Web Data Management (or WDM) refers to a body of work concerned with leveraging the large collections of structured data that can be extracted from the Web. Over the past few years, several research and commercial efforts have explored these collections of data with the goal of improving Web search and developing mechanisms for surfacing different kinds of search answers. This work has leveraged (1) collections of structured data such as HTML tables, lists and forms, (2) recent ontologies and knowledge bases created by crowd-sourcing, such as Wikipedia and its derivatives, DBPedia, YAGO and Freebase, and (3) the collection of text documents from the Web, from which facts could be extracted in a domain-independent fashion.
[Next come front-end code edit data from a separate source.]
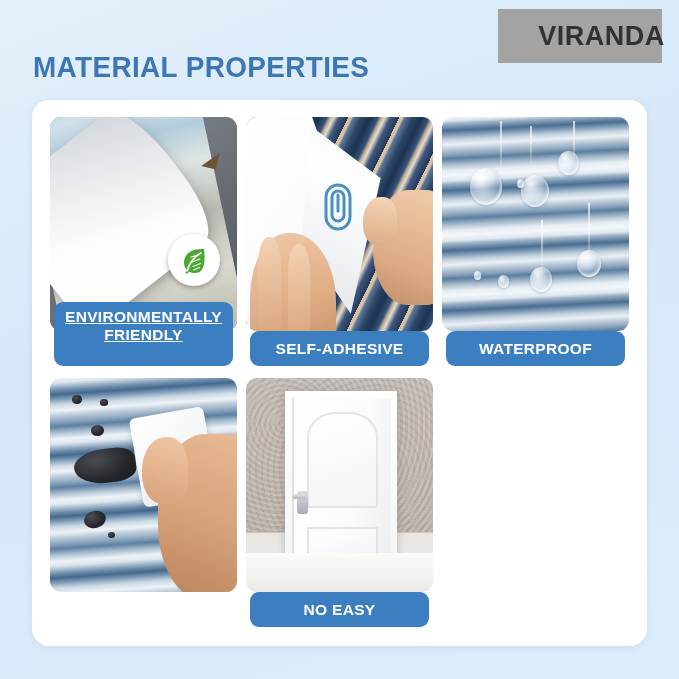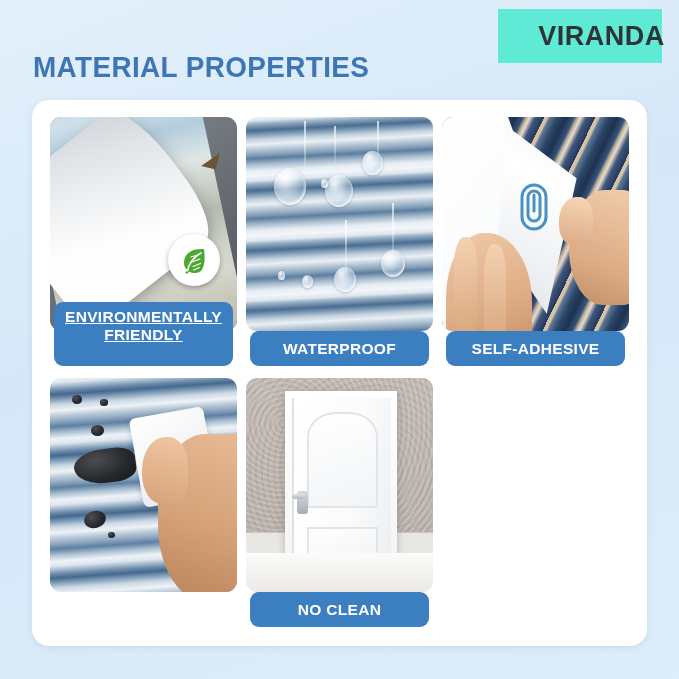--- a/index.html
+++ b/index.html
@@ -16,21 +16,21 @@
     position: relative;
   }
 
   
   .logo-box {
     position: absolute;
     left: 498px;
     top: 9px;
     width: 164px;
     height: 54px;
-    background: #5eead4;
+    background: #a3a3a3;
     display: flex;
     align-items: center;
     justify-content: center;
     padding-left: 43px;
   }
   .logo-text {
     font-family: "Liberation Sans", sans-serif;
     font-size: 27px;
     font-weight: 700;
     letter-spacing: 0.5px;
@@ -365,20 +365,38 @@
         <div class="roll-tip"></div>
         <div class="badge">
           <svg width="32" height="32" viewBox="0 0 32 32" aria-hidden="true">
             <path d="M26 5C13 4 6 10 6 19c0 3 1.4 5.6 3.4 7.3l-2.1 2.4 1.6 1.4 2.1-2.4C12.8 28.6 14.8 29 17 29c8 0 11-8 9-24z" fill="#4ca832"></path>
             <path d="M23 9C16 13 11 19 9.6 26.6" stroke="#ffffff" stroke-width="1.6" fill="none" stroke-linecap="round"></path>
             <path d="M20 11l-7 2M22 15l-8 3M22.5 19.5l-7.5 3M21.5 23.5l-6 2.5" stroke="#ffffff" stroke-width="1.1" fill="none" stroke-linecap="round"></path>
           </svg>
         </div>
       </div>
       <div class="tile-label two-line">ENVIRONMENTALLY FRIENDLY</div>
+    </div>
+
+    <div class="tile">
+      <div class="tile-photo adh">
+        <div class="marble2"></div>
+        <div class="peel"></div>
+        <div class="peel-fold"></div>
+        <div class="clip">
+          <svg width="34" height="52" viewBox="0 0 34 52" aria-hidden="true">
+            <rect x="5" y="4" width="24" height="44" rx="12" fill="none" stroke="#4a90c2" stroke-width="3"></rect>
+            <rect x="11" y="10" width="12" height="30" rx="6" fill="none" stroke="#4a90c2" stroke-width="3"></rect>
+            <line x1="17" y1="14" x2="17" y2="30" stroke="#4a90c2" stroke-width="3" stroke-linecap="round"></line>
+          </svg>
+        </div>
+        <div class="hand-l"></div>
+        <div class="hand-r"></div>
+      </div>
+      <div class="tile-label">SELF-ADHESIVE</div>
     </div>
 
     <div class="tile">
       <div class="tile-photo water">
         <div class="trail" style="left:31%; top:2%;  height:26%;"></div>
         <div class="trail" style="left:47%; top:4%;  height:18%;"></div>
         <div class="trail" style="left:70%; top:2%;  height:20%;"></div>
         <div class="trail" style="left:78%; top:40%; height:28%;"></div>
         <div class="trail" style="left:53%; top:48%; height:26%;"></div>
         <div class="drop" style="left:15%; top:24%; width:17%; height:17%;"></div>
@@ -387,38 +405,20 @@
         <div class="drop" style="left:72%; top:62%; width:13%; height:13%;"></div>
         <div class="drop" style="left:47%; top:70%; width:12%; height:12%;"></div>
         <div class="drop" style="left:30%; top:74%; width:6%;  height:6%;"></div>
         <div class="drop" style="left:17%; top:72%; width:4%;  height:4%;"></div>
         <div class="drop" style="left:40%; top:29%; width:4%;  height:4%;"></div>
       </div>
       <div class="tile-label">WATERPROOF</div>
     </div>
 
     <div class="tile">
-      <div class="tile-photo adh">
-        <div class="marble2"></div>
-        <div class="peel"></div>
-        <div class="peel-fold"></div>
-        <div class="clip">
-          <svg width="34" height="52" viewBox="0 0 34 52" aria-hidden="true">
-            <rect x="5" y="4" width="24" height="44" rx="12" fill="none" stroke="#4a90c2" stroke-width="3"></rect>
-            <rect x="11" y="10" width="12" height="30" rx="6" fill="none" stroke="#4a90c2" stroke-width="3"></rect>
-            <line x1="17" y1="14" x2="17" y2="30" stroke="#4a90c2" stroke-width="3" stroke-linecap="round"></line>
-          </svg>
-        </div>
-        <div class="hand-l"></div>
-        <div class="hand-r"></div>
-      </div>
-      <div class="tile-label">SELF-ADHESIVE</div>
-    </div>
-
-    <div class="tile">
       <div class="tile-photo clean">
         <div class="stain" style="left:12%; top:8%;  width:5%;  height:4%;"></div>
         <div class="stain" style="left:27%; top:10%; width:4%;  height:3%;"></div>
         <div class="stain" style="left:22%; top:22%; width:7%;  height:5%;"></div>
         <div class="stain" style="left:45%; top:23%; width:8%;  height:6%;"></div>
         <div class="stain" style="left:13%; top:33%; width:33%; height:16%; border-radius:52% 40% 38% 60%; transform:rotate(-8deg);"></div>
         <div class="stain" style="left:18%; top:62%; width:12%; height:8%;  transform:rotate(-14deg);"></div>
         <div class="stain" style="left:31%; top:72%; width:4%;  height:3%;"></div>
         <div class="wipe"></div>
         <div class="hand"></div>
@@ -430,17 +430,17 @@
         <div class="wall-tex"></div>
         <div class="frame">
           <div class="leaf">
             <div class="panel-top"></div>
             <div class="panel-bot"></div>
             <div class="handle"></div>
           </div>
         </div>
         <div class="skirt"></div>
       </div>
-      <div class="tile-label">NO CLEAN</div>
+      <div class="tile-label">NO EASY</div>
     </div>
 
   </div>
 </div>
 
 </body></html>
The promise of this line of work is based on the observation that new kinds of results can be obtained by leveraging a huge collection of independently created fragments of data, and typically in ways that are wholly unrelated to the authors' original intent. For example, we might use many database schemas to compute a schema thesaurus. Or we might examine many spreadsheets of scientific data that reveal the aggregate practice of an entire scientific field. As such, WDM is tightly linked to Web-enabled collaboration, even (or especially) if the collaborators are unwitting ones. We will cover the key techniques, principles and insights obtained so far in the area of Web Data Management.